WHAT THE TASK REQUIRES
Reproduce, word for word, all of the records; the pictures stay out.

Front-end code edit data
--------------------------------------------------

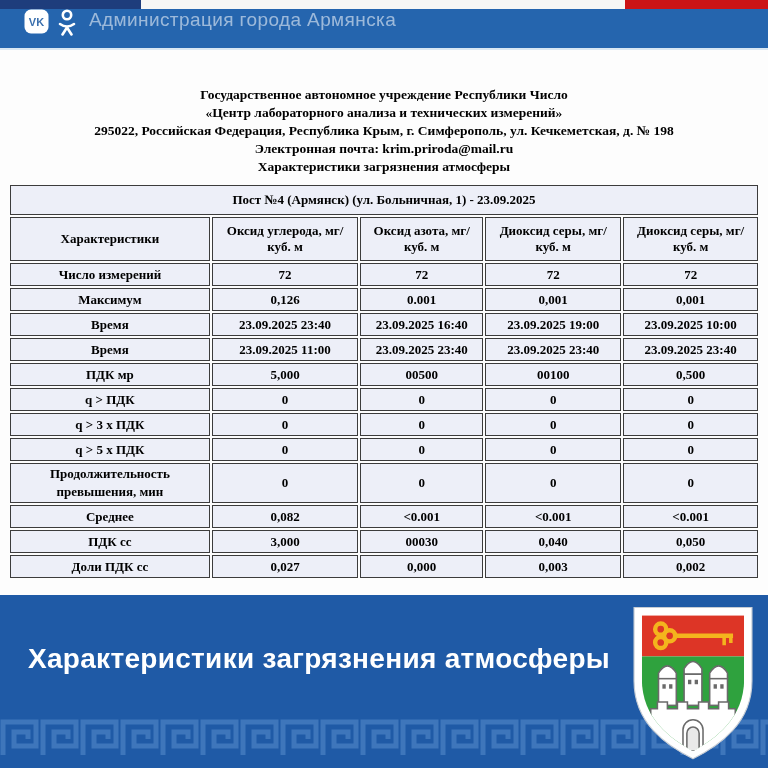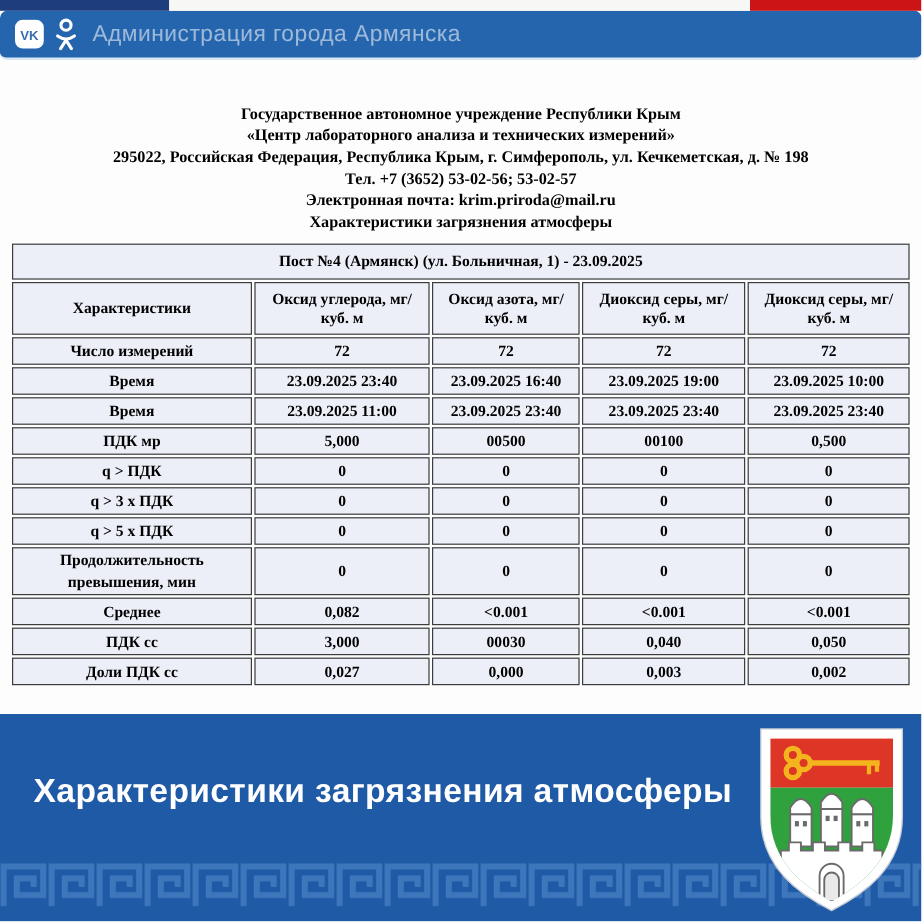--- a/index.html
+++ b/index.html
@@ -7,21 +7,21 @@
   .frame{position:relative;width:768px;height:768px;background:#fdfdfd;overflow:hidden;}
 
   
   .tricolor{display:flex;height:9px;width:100%;}
   .tricolor span{height:100%;display:block;}
   .seg-blue{width:18.4%;}
   .seg-white{width:63%;}
   .seg-red{flex:1;}
 
   
-  .topbar{height:41px;display:flex;align-items:center;padding-left:12px;box-sizing:border-box;border-bottom:2px solid #d9e7f3;border-radius:6px;}
+  .topbar{height:41px;display:flex;align-items:flex-start;padding-left:24px;box-sizing:border-box;border-bottom:2px solid #d9e7f3;}
   .vk-badge{width:25px;height:25px;}
   .ok-badge{width:18px;height:27px;margin-left:9px;}
   .topbar-title{font-family:"Liberation Sans",sans-serif;font-size:19px;color:rgba(255,255,255,0.55);margin-left:13px;letter-spacing:0.4px;}
 
   
   .letterhead{margin-top:36px;text-align:center;font-weight:bold;font-size:13.5px;line-height:18px;color:#000;}
 
   
   table.data{border-collapse:separate;border-spacing:2px;width:752px;margin:7px auto 0;table-layout:fixed;}
   table.data th,table.data td{border:1px solid #3c3c3c;background:#edeff8;text-align:center;vertical-align:middle;font-weight:bold;font-size:13px;color:#000;padding:1px 3px;overflow:hidden;}
@@ -56,24 +56,23 @@
         <circle cx="9" cy="6" r="4.2"></circle>
         <path d="M2,15 Q9,20 16,15"></path>
         <path d="M9,18.5 L4.5,25.5"></path>
         <path d="M9,18.5 L13.5,25.5"></path>
       </g>
     </svg>
     <span class="topbar-title">Администрация города Армянска</span>
   </div>
 
   <div class="letterhead">
-    <div>Государственное автономное учреждение Республики Крым</div>
+    <div>Государственное автономное учреждение Республики Число</div>
     <div>«Центр лабораторного анализа и технических измерений»</div>
     <div>295022, Российская Федерация, Республика Крым, г. Симферополь, ул. Кечкеметская, д. № 198</div>
-    <div>Тел. +7 (3652) 53-02-56; 53-02-57</div>
     <div>Электронная почта: krim.priroda@mail.ru</div>
     <div>Характеристики загрязнения атмосферы</div>
   </div>
 
   <table class="data">
     <colgroup>
       <col style="width:27%">
         <col style="width:19.8%">
         <col style="width:16.6%">
         <col style="width:18.4%">
@@ -93,20 +92,27 @@
     </thead>
     <tbody id="tbody">
         <tr>
           <td>Число измерений</td>
           <td>72</td>
           <td>72</td>
           <td>72</td>
           <td>72</td>
         </tr>
         <tr>
+          <td>Максимум</td>
+          <td>0,126</td>
+          <td>0.001</td>
+          <td>0,001</td>
+          <td>0,001</td>
+        </tr>
+        <tr>
           <td>Время</td>
           <td>23.09.2025 23:40</td>
           <td>23.09.2025 16:40</td>
           <td>23.09.2025 19:00</td>
           <td>23.09.2025 10:00</td>
         </tr>
         <tr>
           <td>Время</td>
           <td>23.09.2025 11:00</td>
           <td>23.09.2025 23:40</td>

--------------------------------------------------

YOUR SOLUTION
--- a/index.html
+++ b/index.html
@@ -7,21 +7,21 @@
   .frame{position:relative;width:768px;height:768px;background:#fdfdfd;overflow:hidden;}
 
   
   .tricolor{display:flex;height:9px;width:100%;}
   .tricolor span{height:100%;display:block;}
   .seg-blue{width:18.4%;}
   .seg-white{width:63%;}
   .seg-red{flex:1;}
 
   
-  .topbar{height:41px;display:flex;align-items:center;padding-left:12px;box-sizing:border-box;border-bottom:2px solid #d9e7f3;border-radius:6px;}
+  .topbar{height:41px;display:flex;align-items:flex-start;padding-left:24px;box-sizing:border-box;border-bottom:2px solid #d9e7f3;}
   .vk-badge{width:25px;height:25px;}
   .ok-badge{width:18px;height:27px;margin-left:9px;}
   .topbar-title{font-family:"Liberation Sans",sans-serif;font-size:19px;color:rgba(255,255,255,0.55);margin-left:13px;letter-spacing:0.4px;}
 
   
   .letterhead{margin-top:36px;text-align:center;font-weight:bold;font-size:13.5px;line-height:18px;color:#000;}
 
   
   table.data{border-collapse:separate;border-spacing:2px;width:752px;margin:7px auto 0;table-layout:fixed;}
   table.data th,table.data td{border:1px solid #3c3c3c;background:#edeff8;text-align:center;vertical-align:middle;font-weight:bold;font-size:13px;color:#000;padding:1px 3px;overflow:hidden;}
@@ -56,24 +56,23 @@
         <circle cx="9" cy="6" r="4.2"></circle>
         <path d="M2,15 Q9,20 16,15"></path>
         <path d="M9,18.5 L4.5,25.5"></path>
         <path d="M9,18.5 L13.5,25.5"></path>
       </g>
     </svg>
     <span class="topbar-title">Администрация города Армянска</span>
   </div>
 
   <div class="letterhead">
-    <div>Государственное автономное учреждение Республики Крым</div>
+    <div>Государственное автономное учреждение Республики Число</div>
     <div>«Центр лабораторного анализа и технических измерений»</div>
     <div>295022, Российская Федерация, Республика Крым, г. Симферополь, ул. Кечкеметская, д. № 198</div>
-    <div>Тел. +7 (3652) 53-02-56; 53-02-57</div>
     <div>Электронная почта: krim.priroda@mail.ru</div>
     <div>Характеристики загрязнения атмосферы</div>
   </div>
 
   <table class="data">
     <colgroup>
       <col style="width:27%">
         <col style="width:19.8%">
         <col style="width:16.6%">
         <col style="width:18.4%">
@@ -93,20 +92,27 @@
     </thead>
     <tbody id="tbody">
         <tr>
           <td>Число измерений</td>
           <td>72</td>
           <td>72</td>
           <td>72</td>
           <td>72</td>
         </tr>
         <tr>
+          <td>Максимум</td>
+          <td>0,126</td>
+          <td>0.001</td>
+          <td>0,001</td>
+          <td>0,001</td>
+        </tr>
+        <tr>
           <td>Время</td>
           <td>23.09.2025 23:40</td>
           <td>23.09.2025 16:40</td>
           <td>23.09.2025 19:00</td>
           <td>23.09.2025 10:00</td>
         </tr>
         <tr>
           <td>Время</td>
           <td>23.09.2025 11:00</td>
           <td>23.09.2025 23:40</td>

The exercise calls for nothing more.